Data Science Professionals: A Global Community of Sharing

sylvie lafortune

Data Science Professionals: A Global Community of Sharing

Sylvie Lafortune reports on the 37th annual conference of the International Association for Social Science Information Services and Technology (IASSIST), held over 30 May – 3 June 2011 in Vancouver, British Columbia, Canada.

The IASSIST [1] Conference is a long-standing annual event which brings together researchers, statistical analysts as well as computer and information professionals interested in all aspects of research data, from discovery to reuse. This 37^th meeting spanned five days where participants could attend workshops, IASSIST business meetings and a myriad of presentations. This year, the event focused on the sharing of tools and techniques which ‘improves capabilities across disciplines and along the entire data life cycle’. It was hosted jointly by the libraries of Simon Fraser University and the University of British Columbia in the magnificent city of Vancouver.

For those readers who seldom work with data, I am including this interesting definition provided by Katherine McNeill, Massachusetts Institute of Technology (MIT), during her talk at the Pechu Kucha [2]: ‘Data are a bit like garlic. They look like a vegetable, their taste has a bit of a kick and you need a special tool to get the most out of them.’

Pre-conference Committee Meetings and Workshops

30 - 31 May 2011

A number of committee meetings of organisations such as the Data Documentation Initiative (DDI [3]) and the International Federation of Data Organizations for the Social Science took place on the first day. Nine workshops were offered on the second day, providing participants with the opportunity to learn in a hands-on setting.

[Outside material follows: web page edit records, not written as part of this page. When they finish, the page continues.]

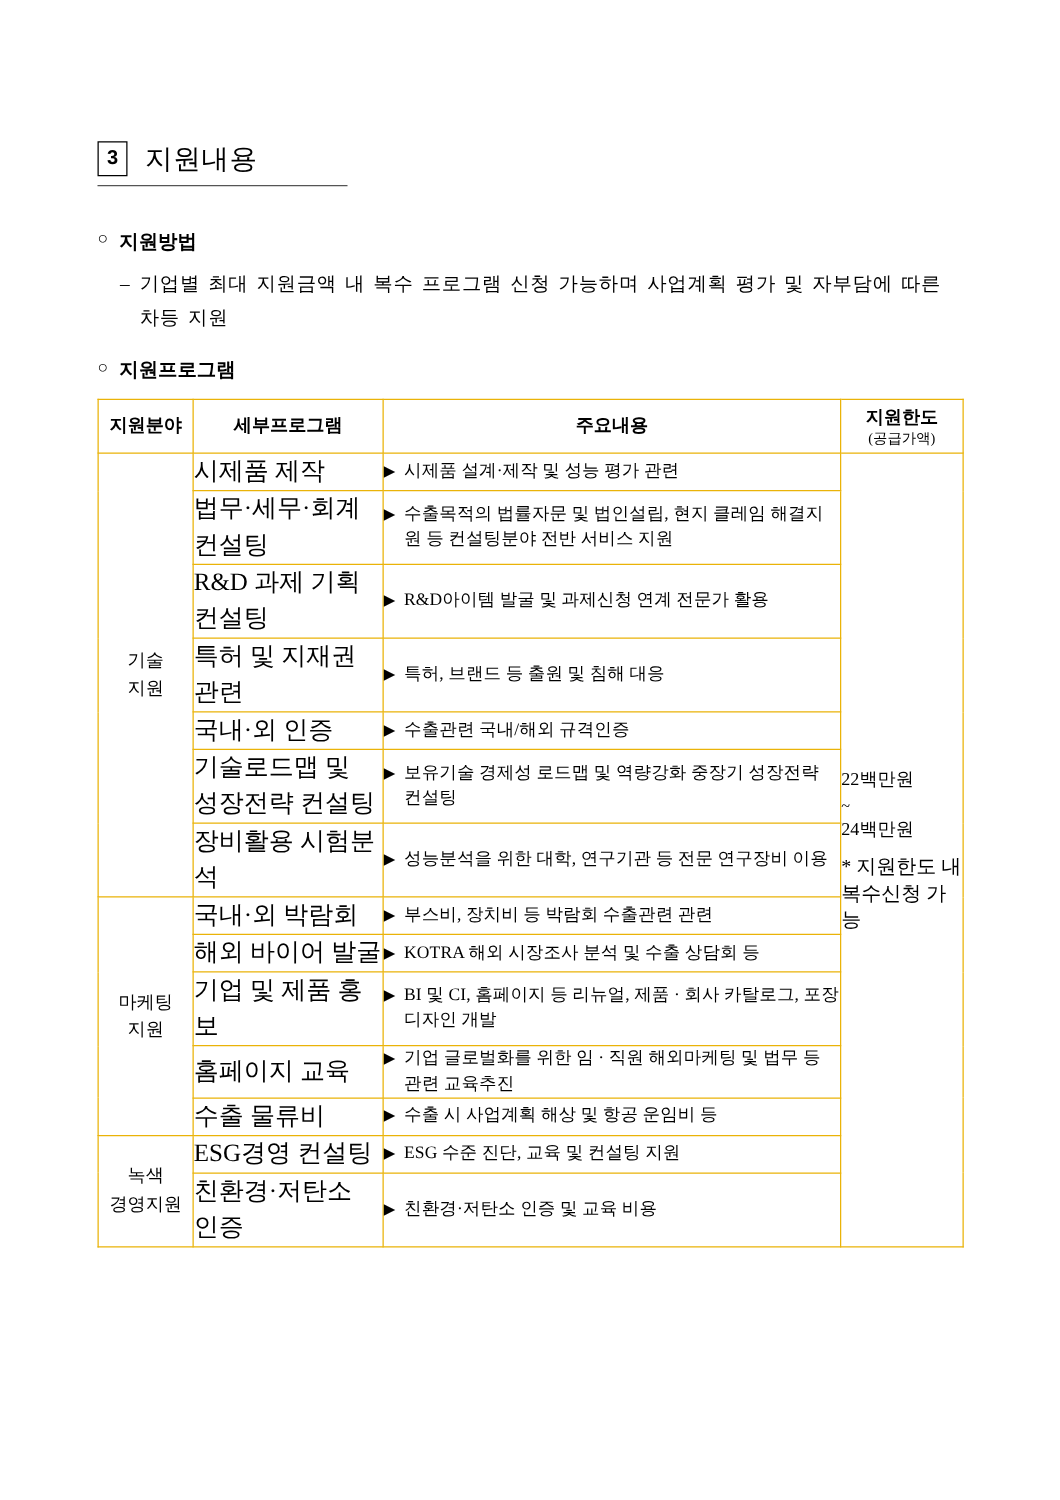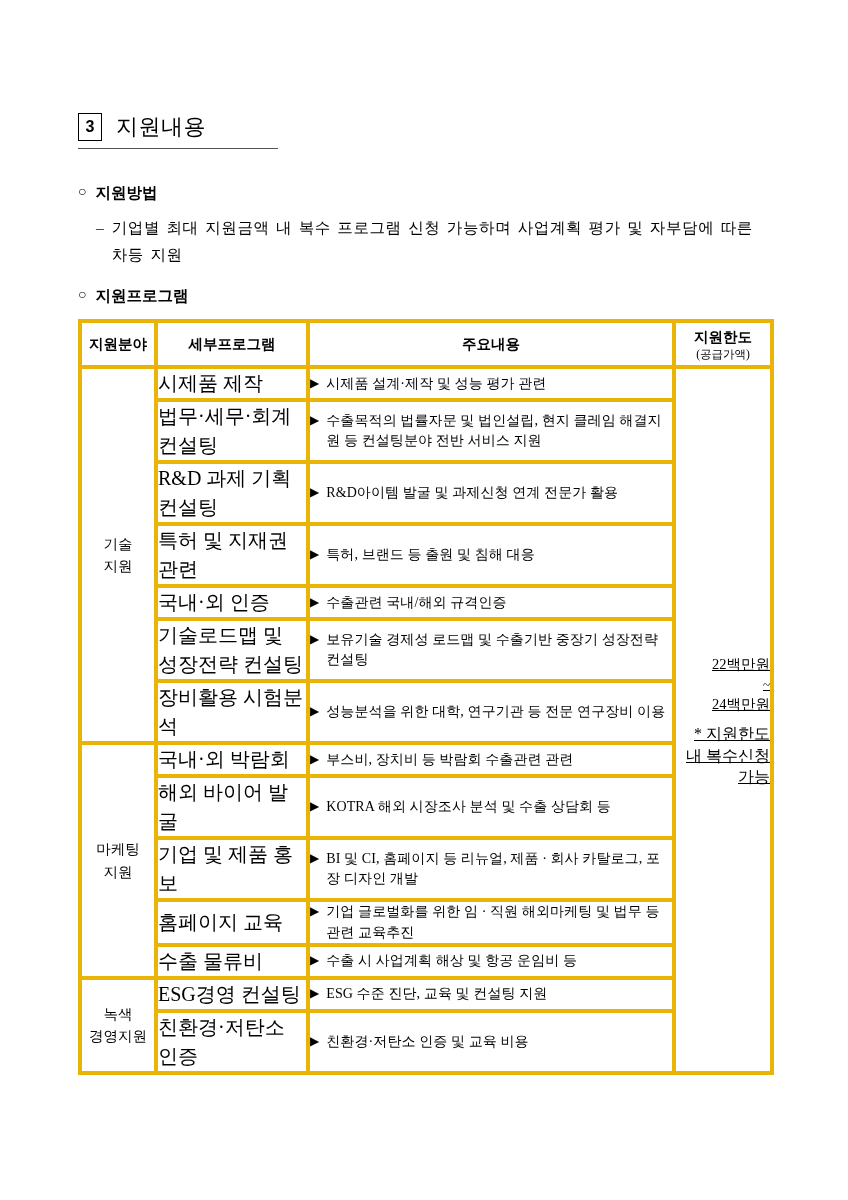--- a/index.html
+++ b/index.html
@@ -86,7 +86,7 @@
     font-size: 14px;
   }
   table.support th, table.support td {
-    border: 4px solid #eab308;
+    border: 1px solid #eab308;
     padding: 0;
     vertical-align: middle;
   }

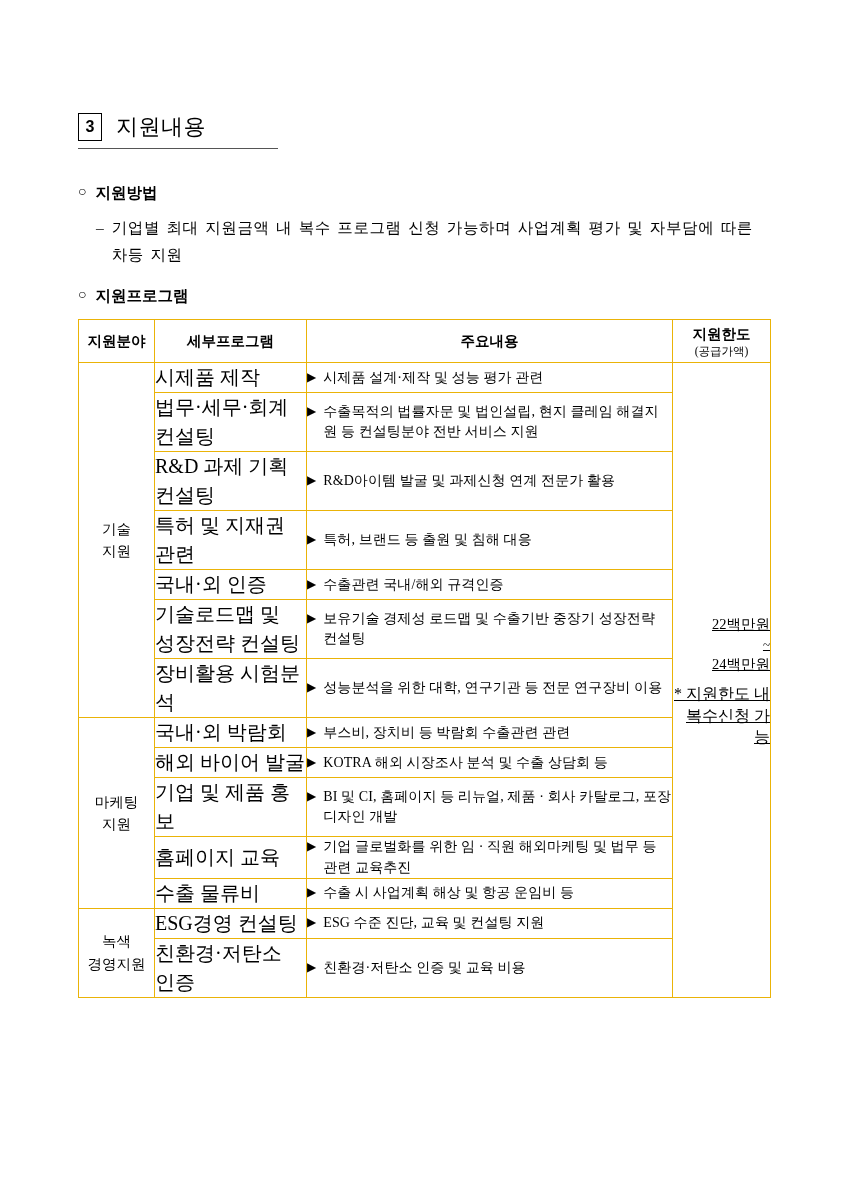--- a/index.html
+++ b/index.html
@@ -247,7 +247,7 @@
         <td class="detail-cell">
           <div class="detail-flex">
             <span class="tri">▶</span>
-            <span class="detail-text">보유기술 경제성 로드맵 및 수출기반 중장기 성장전략 컨설팅</span>
+            <span class="detail-text">보유기술 경제성 로드맵 및 역량강화 중장기 성장전략 컨설팅</span>
           </div>
         </td>
       </tr>

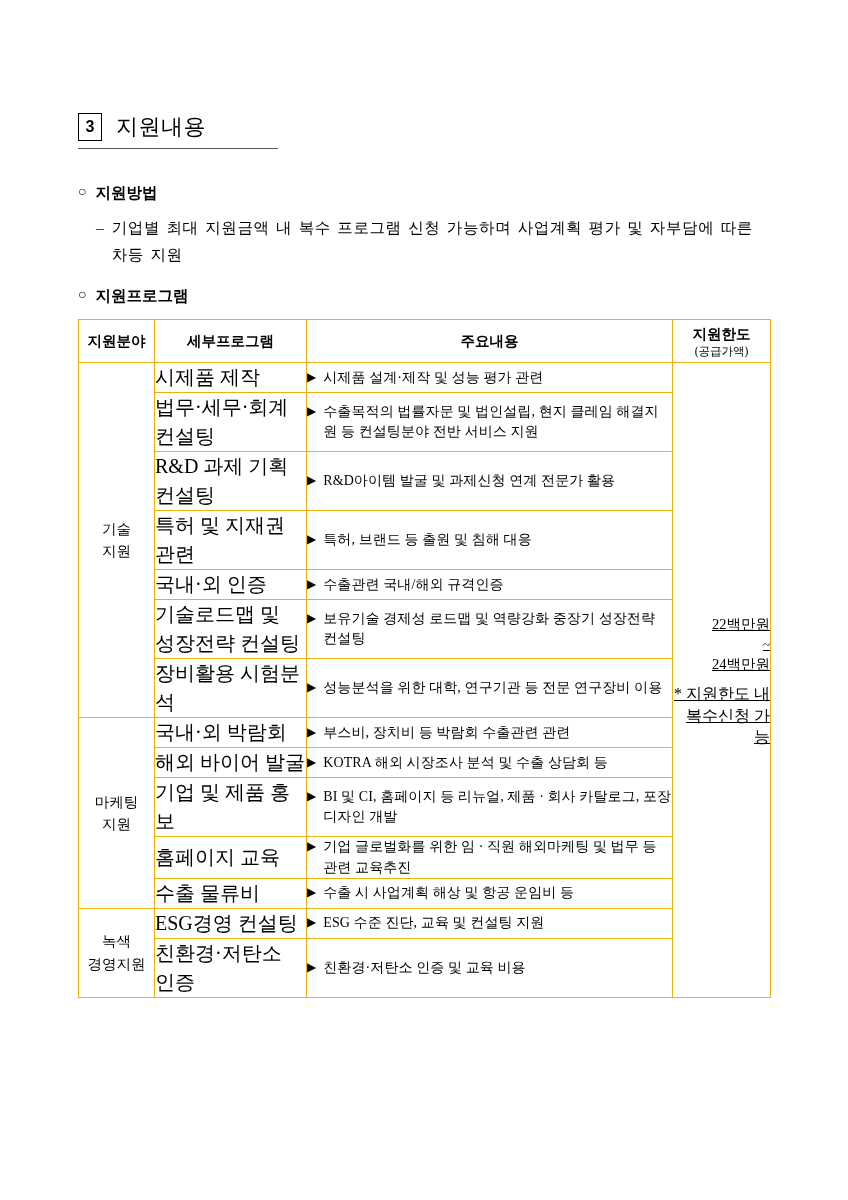--- a/index.html
+++ b/index.html
@@ -132,10 +132,9 @@
   .detail-text { flex: 1 1 auto; letter-spacing: 0.1px; }
 
   td.limit-cell {
-    text-align: right;
+    text-align: left;
     font-size: 14.5px;
     line-height: 1.7;
-    text-decoration: underline;
   }
   .limit-note {
     display: block;

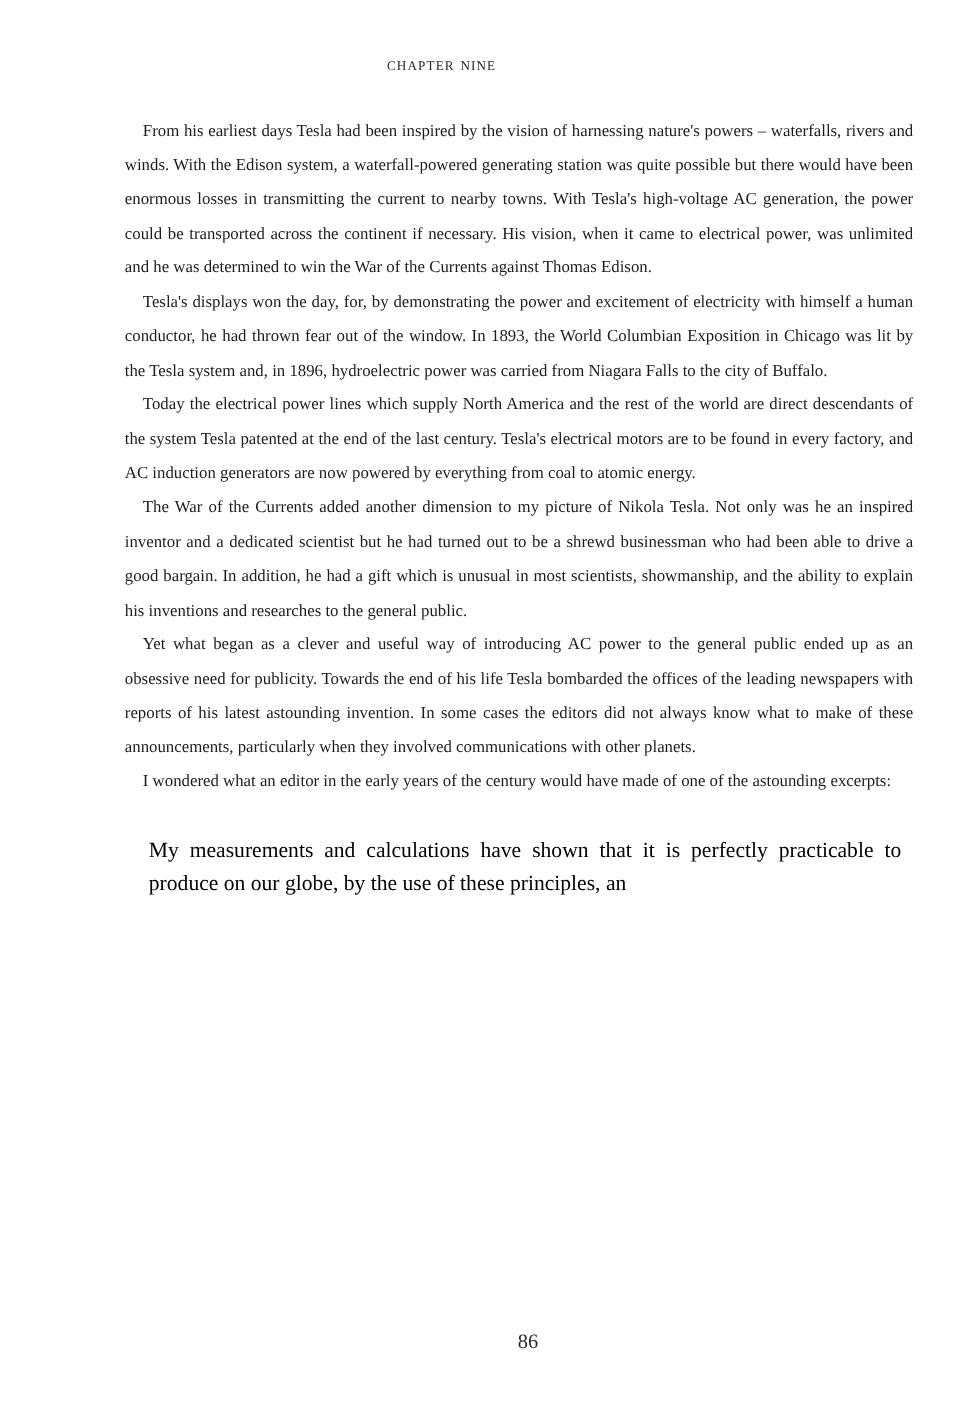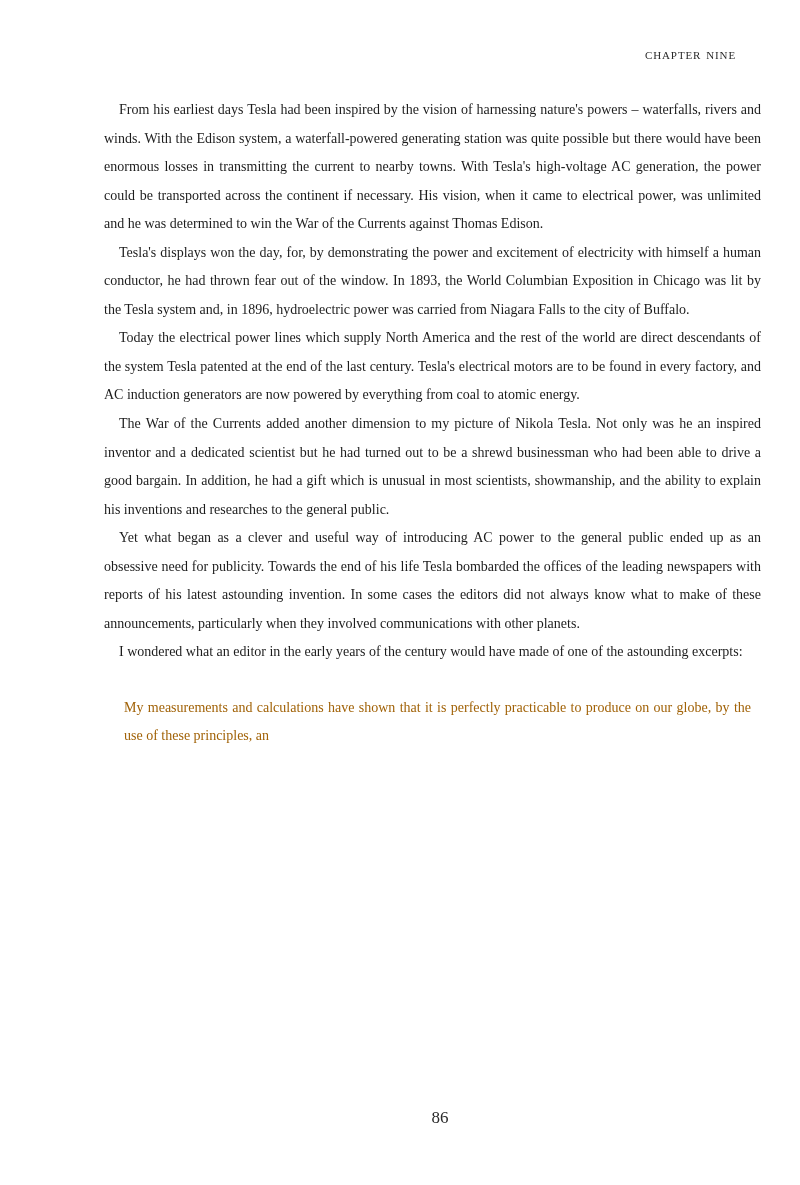--- a/index.html
+++ b/index.html
@@ -28,7 +28,7 @@
     top: 45px;
     left: 0;
     width: 736px;
-    text-align: right;
+    text-align: center;
     font-size: 15.5px;
     letter-spacing: 0.9px;
     color: #2a2a2a;

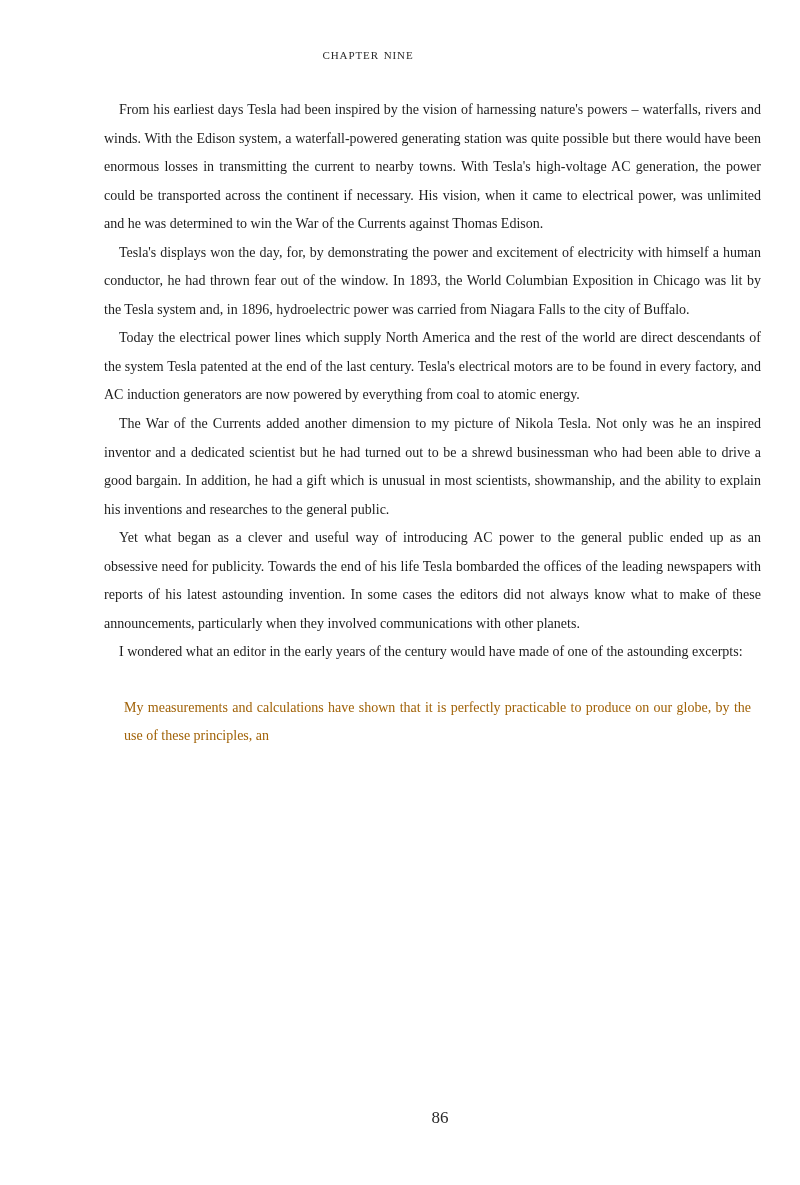--- a/index.html
+++ b/index.html
@@ -64,10 +64,10 @@
     margin-right: 10px;
     width: 627px;
     text-align: justify;
-    font-size: 14px;
+    font-size: 18px;
     line-height: 28.4px;
     text-indent: 0;
-    color: #a16207;
+    color: #000000;
   }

Some of the sessions included basic survey design, data management planning, mapping census data with ArcGIS tools, an introduction to Nesstar tools (data publishing and online analysis system) and R, the open source statistical analysis software.

Plenaries, Presentations, Pecha Kucha and Posters

1 – 3 June 2011

The main conference took place over three days and featured three plenaries, 28 concurrent sessions with more than 110 presentations, a 45-minute Pecha Kucha and a poster session ... a considerable tour de force! First time IASSISTers like myself had to navigate through presentations titles such as Creating a Linchpin for Financial Data: The need for a Legal Entity Identifier (LEI) or Arisddi, A Resource Instantiation System for DDI and Keeping the User out of the ditch: The Importance of Front-End Alignment and – unfortunately ? make difficult choices.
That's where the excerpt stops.